==== Entries provided ====

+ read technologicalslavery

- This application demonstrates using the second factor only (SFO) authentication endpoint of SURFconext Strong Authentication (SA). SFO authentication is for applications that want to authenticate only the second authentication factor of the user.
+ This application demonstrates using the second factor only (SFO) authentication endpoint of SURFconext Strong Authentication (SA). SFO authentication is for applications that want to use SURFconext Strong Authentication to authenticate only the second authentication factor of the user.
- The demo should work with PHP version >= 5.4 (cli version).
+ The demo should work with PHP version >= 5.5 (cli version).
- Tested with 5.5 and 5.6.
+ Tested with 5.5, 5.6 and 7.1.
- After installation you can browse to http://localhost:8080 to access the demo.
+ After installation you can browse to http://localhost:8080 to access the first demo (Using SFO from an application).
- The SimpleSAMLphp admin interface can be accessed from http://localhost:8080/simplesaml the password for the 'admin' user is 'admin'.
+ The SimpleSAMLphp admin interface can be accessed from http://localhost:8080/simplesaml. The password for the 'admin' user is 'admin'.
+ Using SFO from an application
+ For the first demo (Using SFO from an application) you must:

====
==== Entries provided ====

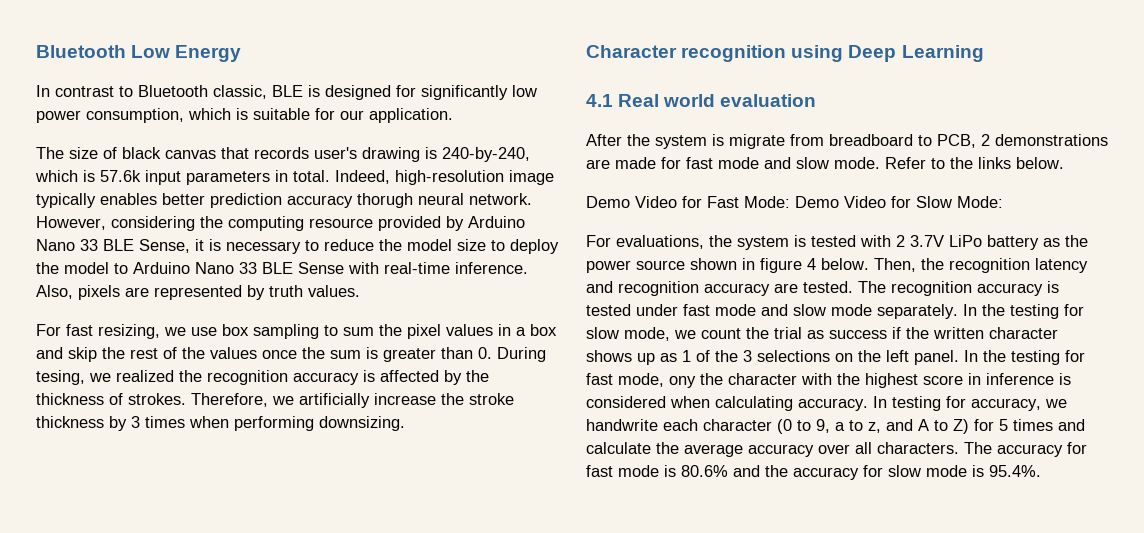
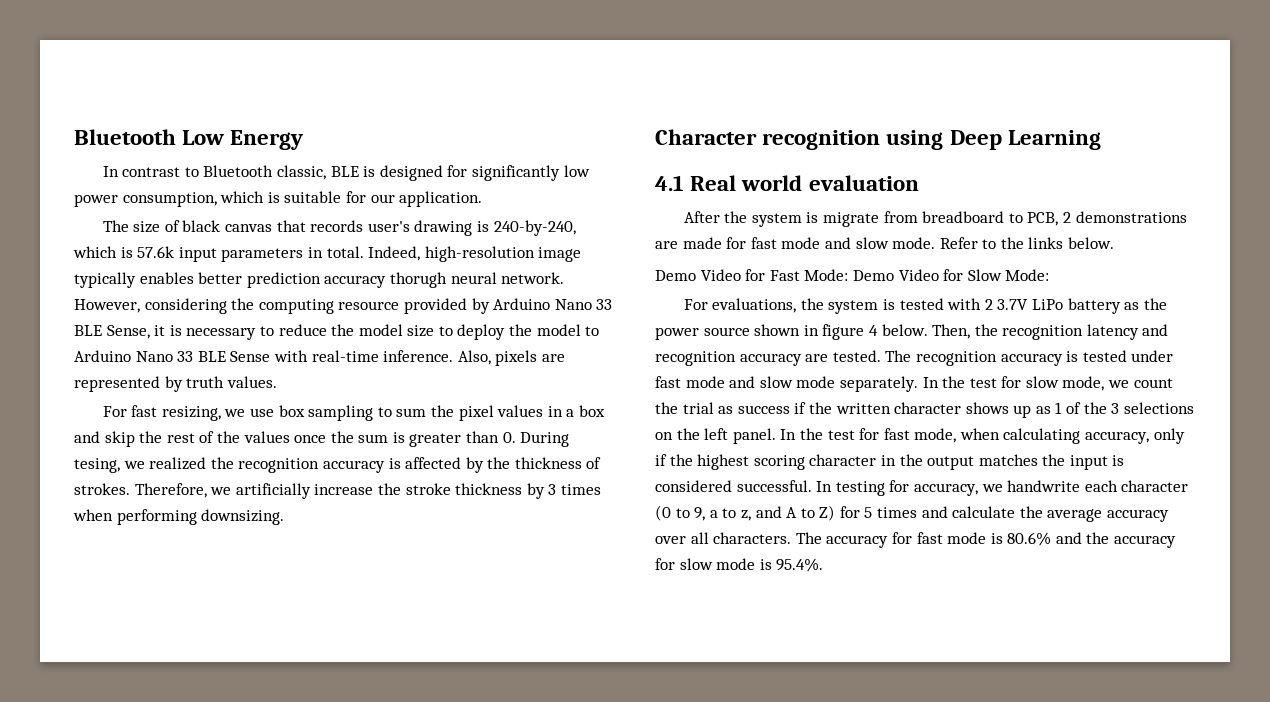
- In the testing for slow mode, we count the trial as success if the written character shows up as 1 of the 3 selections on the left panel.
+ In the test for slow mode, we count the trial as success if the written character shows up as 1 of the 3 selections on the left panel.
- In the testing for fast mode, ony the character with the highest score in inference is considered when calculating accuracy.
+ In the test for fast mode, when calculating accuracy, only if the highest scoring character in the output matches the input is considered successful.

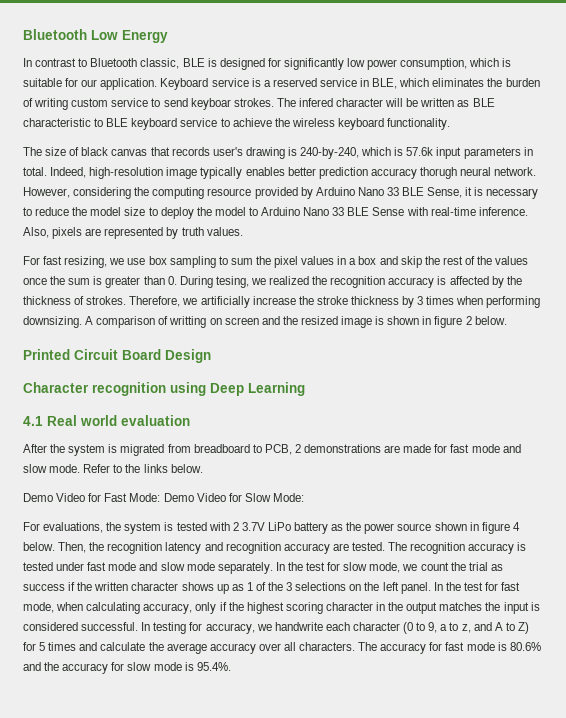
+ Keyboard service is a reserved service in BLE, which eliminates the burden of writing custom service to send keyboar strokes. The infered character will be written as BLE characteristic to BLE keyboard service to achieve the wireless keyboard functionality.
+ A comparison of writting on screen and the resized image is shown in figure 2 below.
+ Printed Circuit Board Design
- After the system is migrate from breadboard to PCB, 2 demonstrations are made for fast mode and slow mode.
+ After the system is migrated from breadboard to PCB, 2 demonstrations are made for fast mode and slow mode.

====
==== Entries provided ====

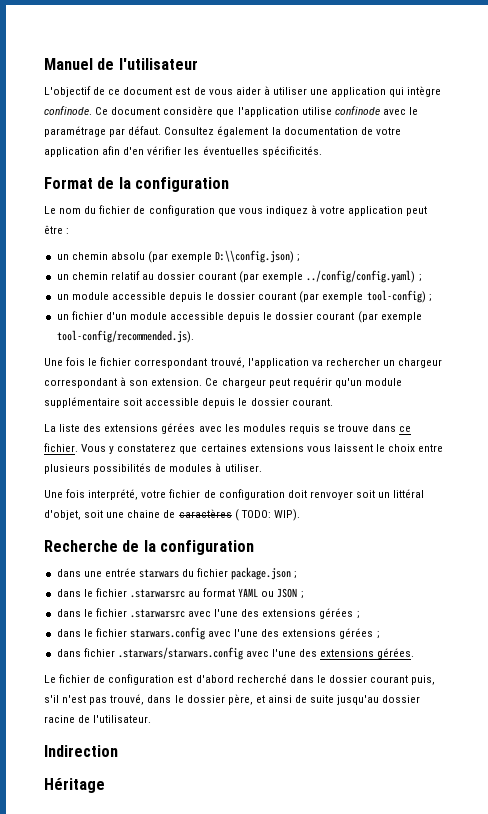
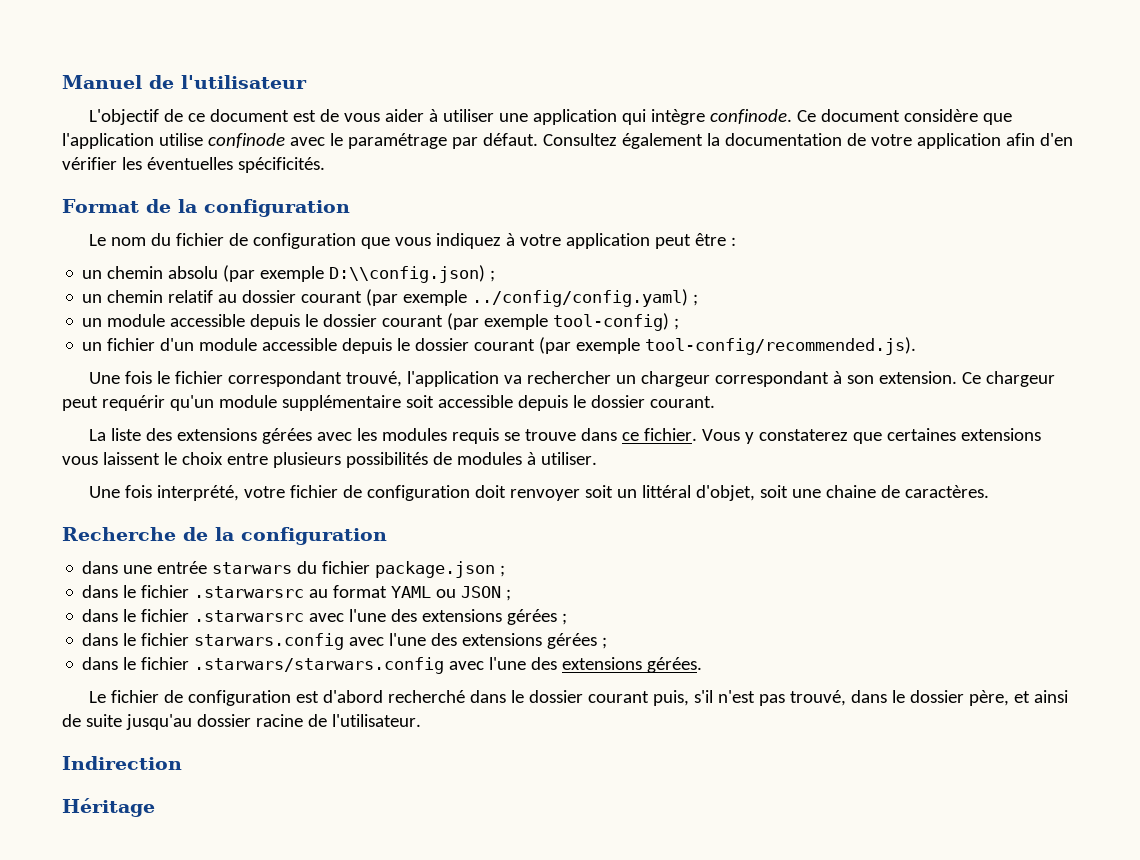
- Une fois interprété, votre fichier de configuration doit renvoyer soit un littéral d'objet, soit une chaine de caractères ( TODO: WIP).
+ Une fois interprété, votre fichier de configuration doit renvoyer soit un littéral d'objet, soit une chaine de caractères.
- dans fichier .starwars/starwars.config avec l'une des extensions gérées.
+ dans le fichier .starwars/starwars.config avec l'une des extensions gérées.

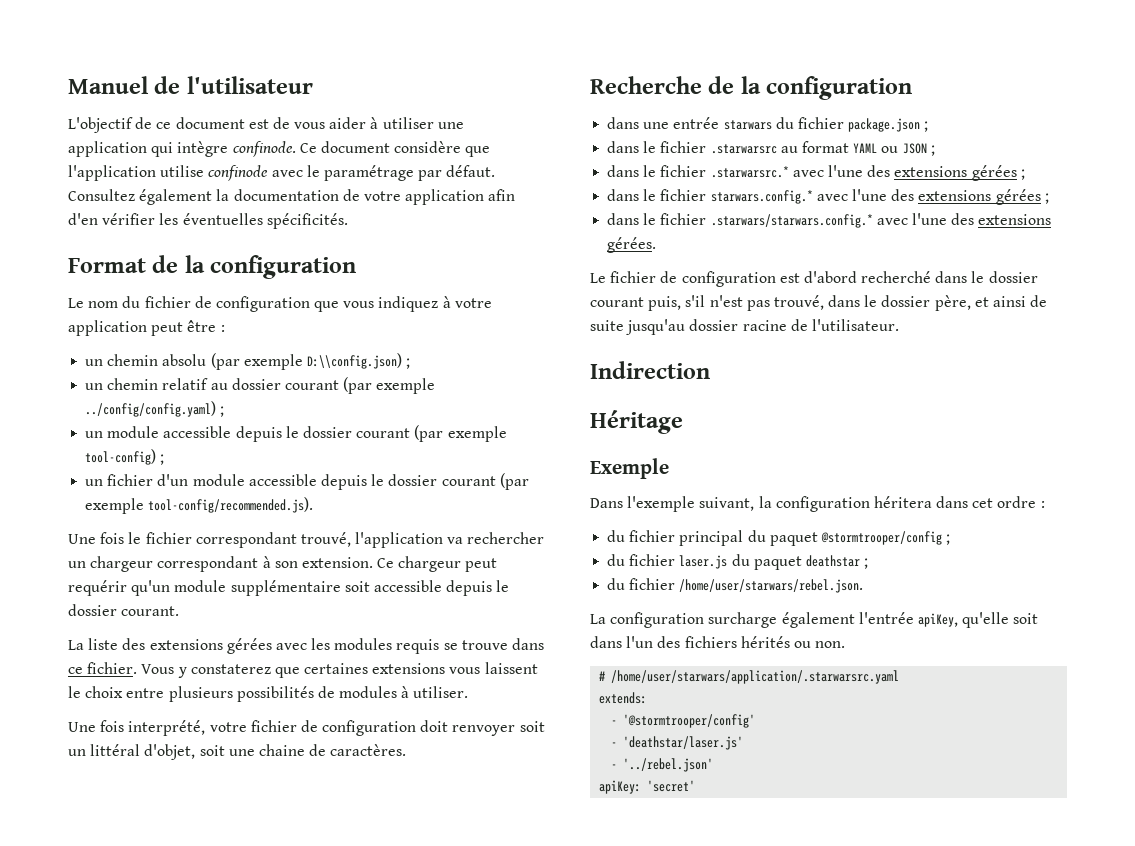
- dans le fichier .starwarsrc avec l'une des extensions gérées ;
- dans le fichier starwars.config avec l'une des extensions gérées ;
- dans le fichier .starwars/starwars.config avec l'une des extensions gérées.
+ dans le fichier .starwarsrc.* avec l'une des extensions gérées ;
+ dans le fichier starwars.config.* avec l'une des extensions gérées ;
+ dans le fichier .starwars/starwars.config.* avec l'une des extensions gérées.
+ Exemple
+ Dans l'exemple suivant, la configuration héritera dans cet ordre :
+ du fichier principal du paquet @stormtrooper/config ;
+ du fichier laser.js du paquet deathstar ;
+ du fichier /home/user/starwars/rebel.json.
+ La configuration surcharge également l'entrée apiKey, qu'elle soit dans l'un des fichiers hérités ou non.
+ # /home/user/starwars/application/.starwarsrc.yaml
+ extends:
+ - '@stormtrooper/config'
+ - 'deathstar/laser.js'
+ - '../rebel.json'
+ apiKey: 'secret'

====

**What the task requires**
Pull out every line above that holds the word "application".

**Written response**
- This application demonstrates using the second factor only (SFO) authentication endpoint of SURFconext Strong Authentication (SA). SFO authentication is for applications that want to authenticate only the second authentication factor of the user.
+ This application demonstrates using the second factor only (SFO) authentication endpoint of SURFconext Strong Authentication (SA). SFO authentication is for applications that want to use SURFconext Strong Authentication to authenticate only the second authentication factor of the user.
+ After installation you can browse to http://localhost:8080 to access the first demo (Using SFO from an application).
+ Using SFO from an application
+ For the first demo (Using SFO from an application) you must:
+ # /home/user/starwars/application/.starwarsrc.yaml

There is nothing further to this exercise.